Particulary for experienced intermediate and certainly advanced trainees, you will NOT be able to add load at every workout for the same exercise. It looks good on paper and that is all. Use the mind set of adding some WORK each time rather than just load. You may stick with something like this for weeks:
Monday week 1: BB curls: 100lbs 15 reps, 100lbs 14 reps, 100lbs 13 reps
Monday week 2: BB curls: 100lbs 15 reps, 100lbs 14 reps, 100lbs 14 reps
Monday week 3: BB curls: 100lbs 15 reps, 100lbs 15 reps, 100lbs 14 reps
Begin 3 weeks down ramps “hyperadaptation”

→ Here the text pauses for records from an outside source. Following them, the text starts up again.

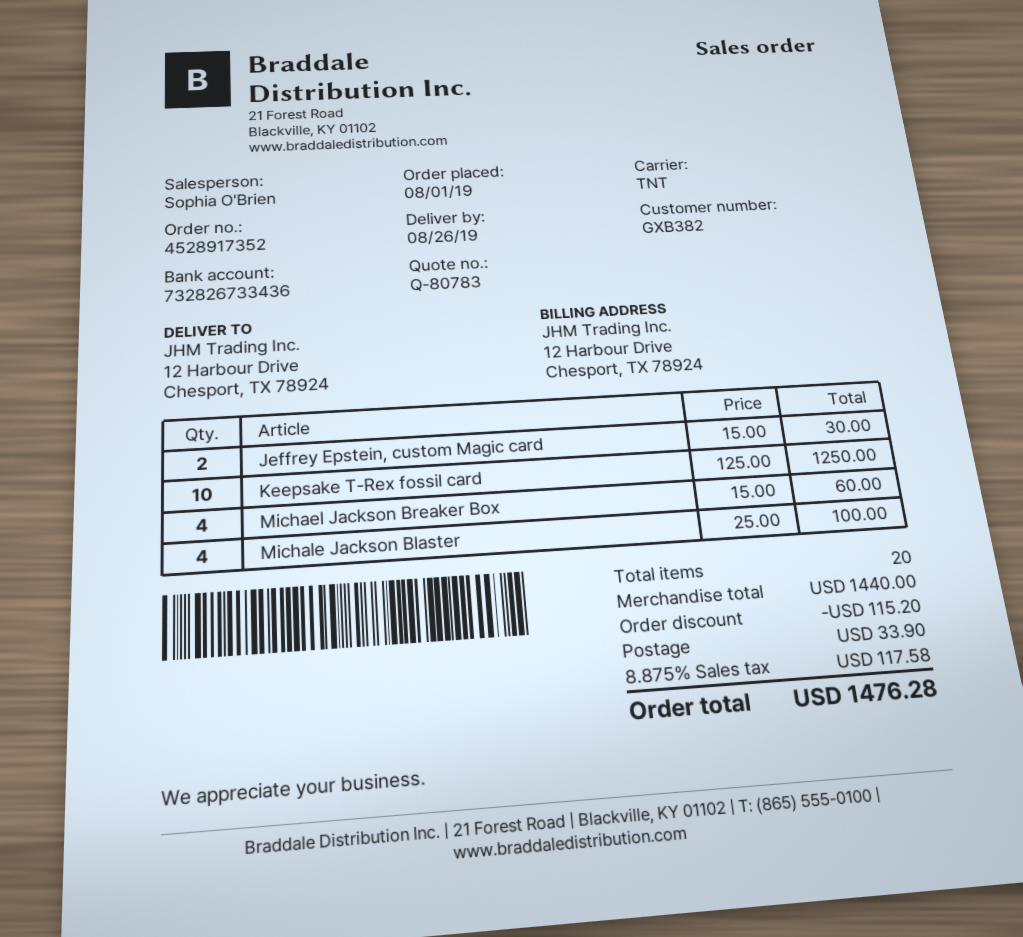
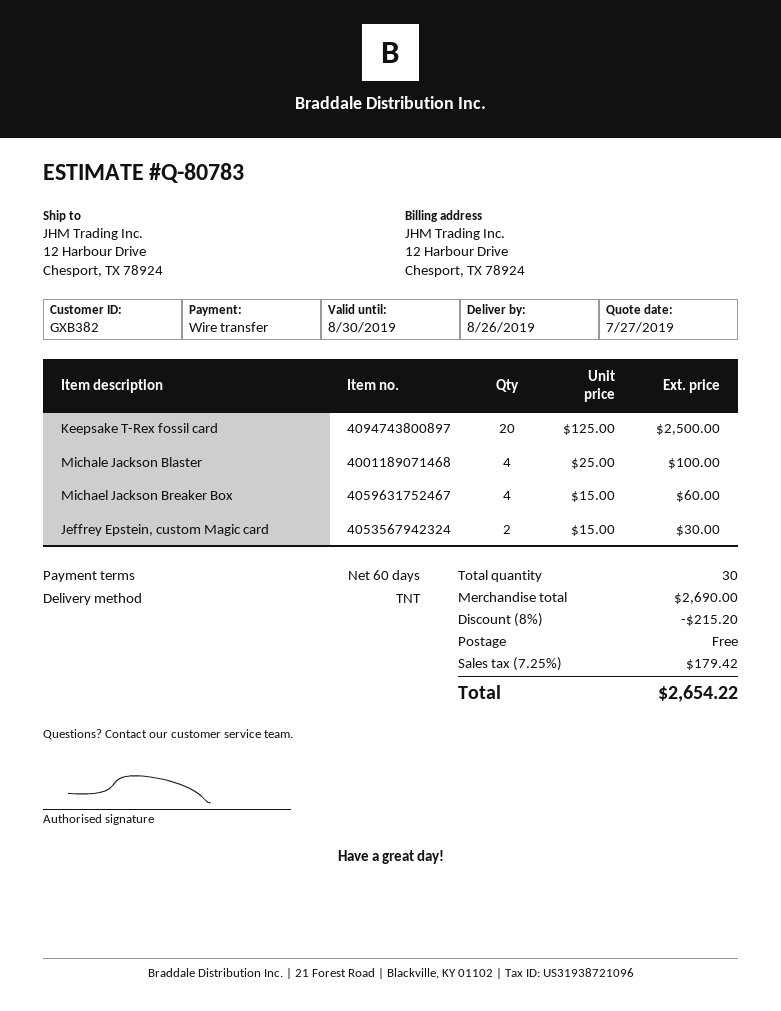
Keepsake T-Rex fossil card: 10 x 125.00 = 1250.00 -> 20 x 125.00 = 2500.00
total quantity: 20 -> 30
subtotal: 1440.00 -> 2690.00
discount: 115.20 -> 215.20
shipping: 33.90 -> 0.00
tax: 8.875% = 117.58 -> 7.25% = 179.42
total: 1476.28 -> 2654.22

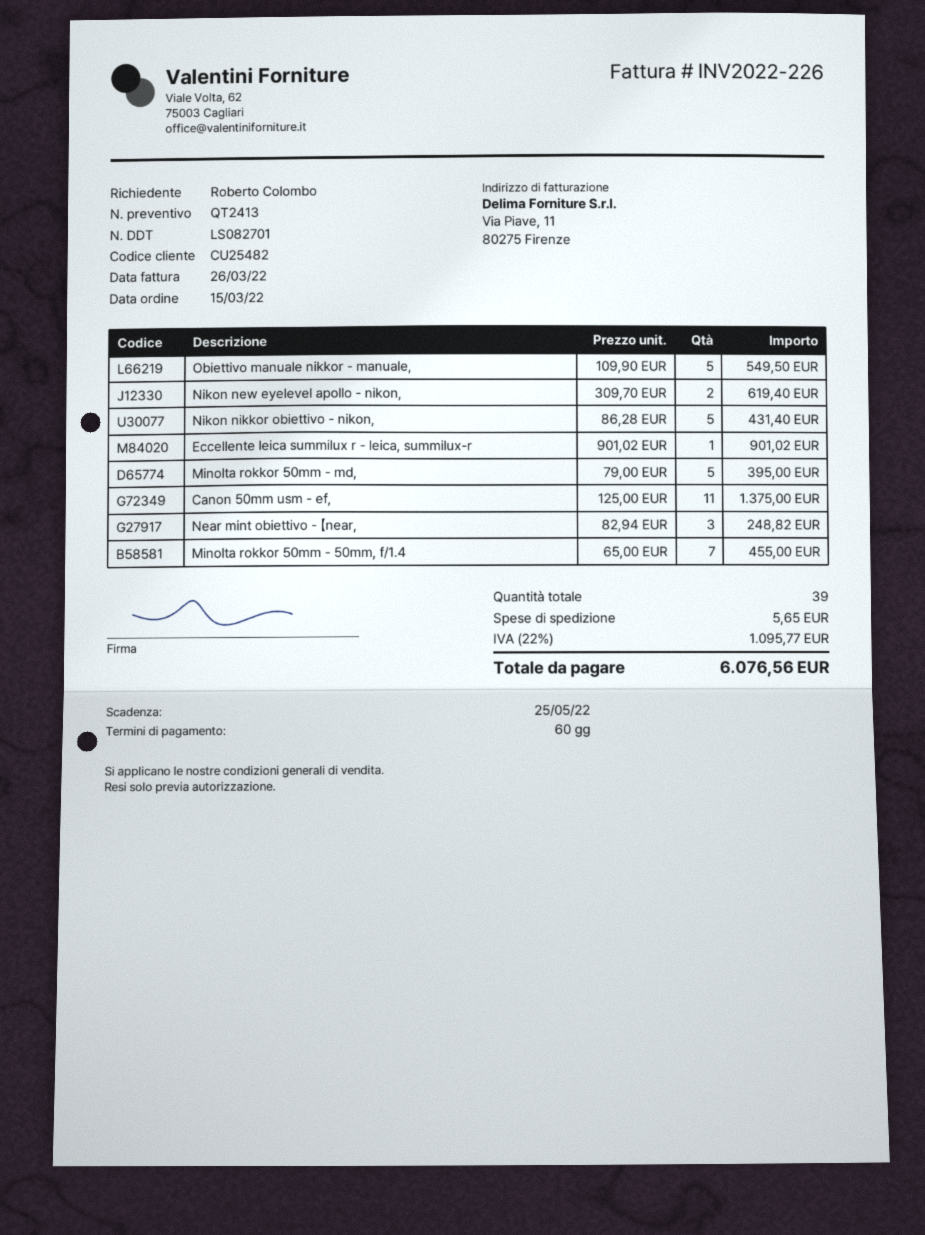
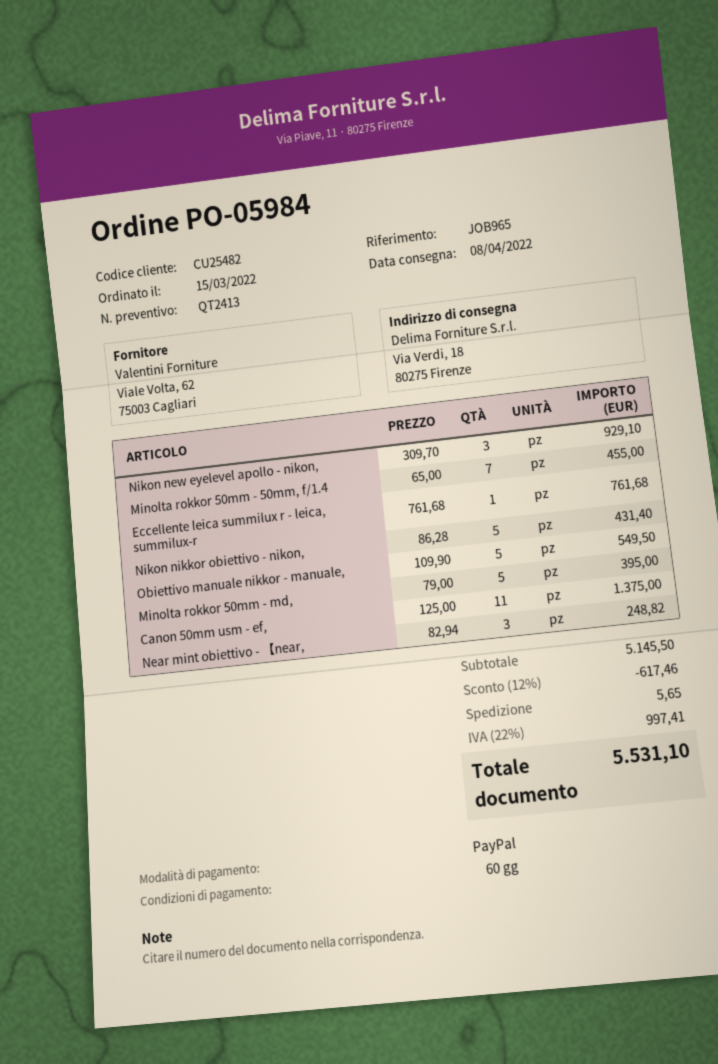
Nikon new eyelevel apollo - nikon,: 2 x 309.70 = 619.40 -> 3 x 309.70 = 929.10
Eccellente leica summilux r - leica, summilux-r: 1 x 901.02 = 901.02 -> 1 x 761.68 = 761.68
discount: none -> 12% = 617.46
tax: 22% = 1095.77 -> 22% = 997.41
total: 6076.56 -> 5531.10

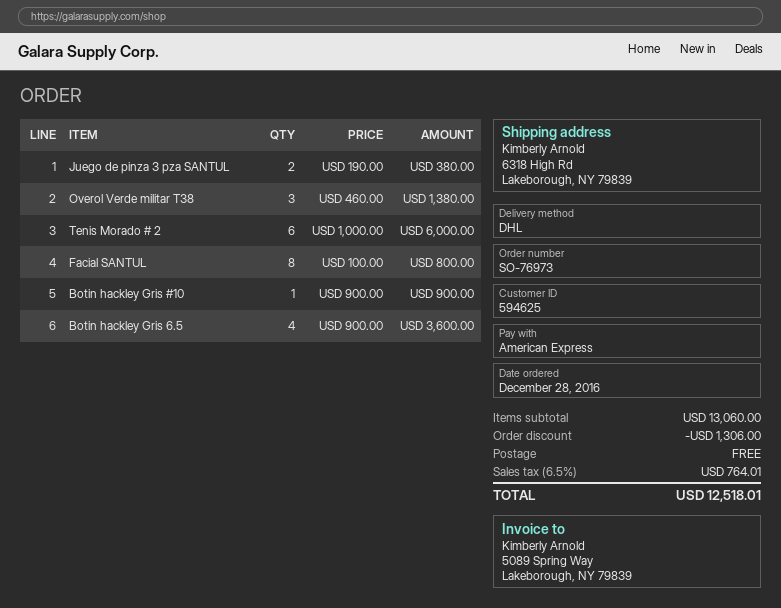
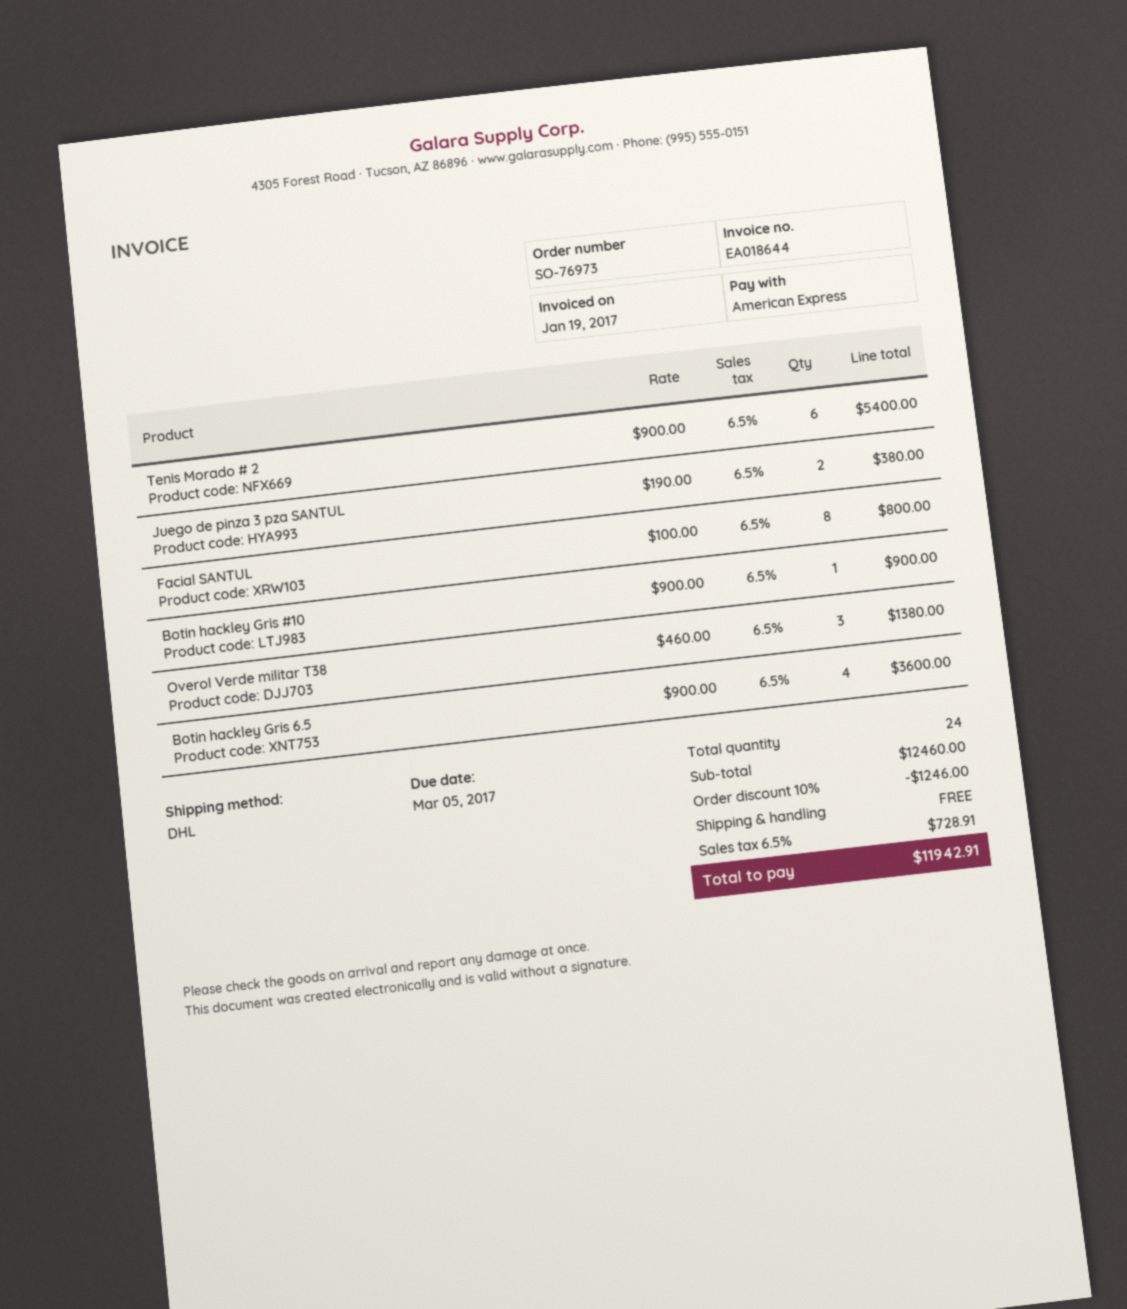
Tenis Morado # 2: 6 x 1000.00 = 6000.00 -> 6 x 900.00 = 5400.00
subtotal: 13060.00 -> 12460.00
discount: 1306.00 -> 1246.00
tax: 6.5% = 764.01 -> 6.5% = 728.91
total: 12518.01 -> 11942.91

More work was done each time with the same load.
Load taps out quickly and is only working one half of the hypertrophy equation. Not efficient.
Best,
DH
[quote]Cephalic_Carnage wrote:
SmallToBig wrote:
Not sure where my question went, but my last one (hopefully) is this:
On the 1st set is the last rep meant to be “really hard” to get ?
And then you drop weight on the 2nd and the 3rd set ?
I think thats what you said but just to be sure… don’t want to f*ck it up in anyway.
You want to reach concentric “failure” roughly in the desired rep range on every set.
If you fall short of your rep range or you’re maybe at the very bottom, take some weight off the bar for the next set that day. If you’re in the rep range, keep weight for next set… If you overshoot the rep range, add some weight.
Always try to improve from week to week though…
So if you got 405 x 5, 385 x 6 and 385 x 4 the last friday (3x5-7 with whatever kind of rest-period), then you want something like
405 x 6-7 (or even go up to 410, but after some time you’ll know when to make weight jumps anyway and how much weight to add), 405x5, 385x5 or so.
That’s what I’d do anyway, we’ll see what modok has to say on the matter.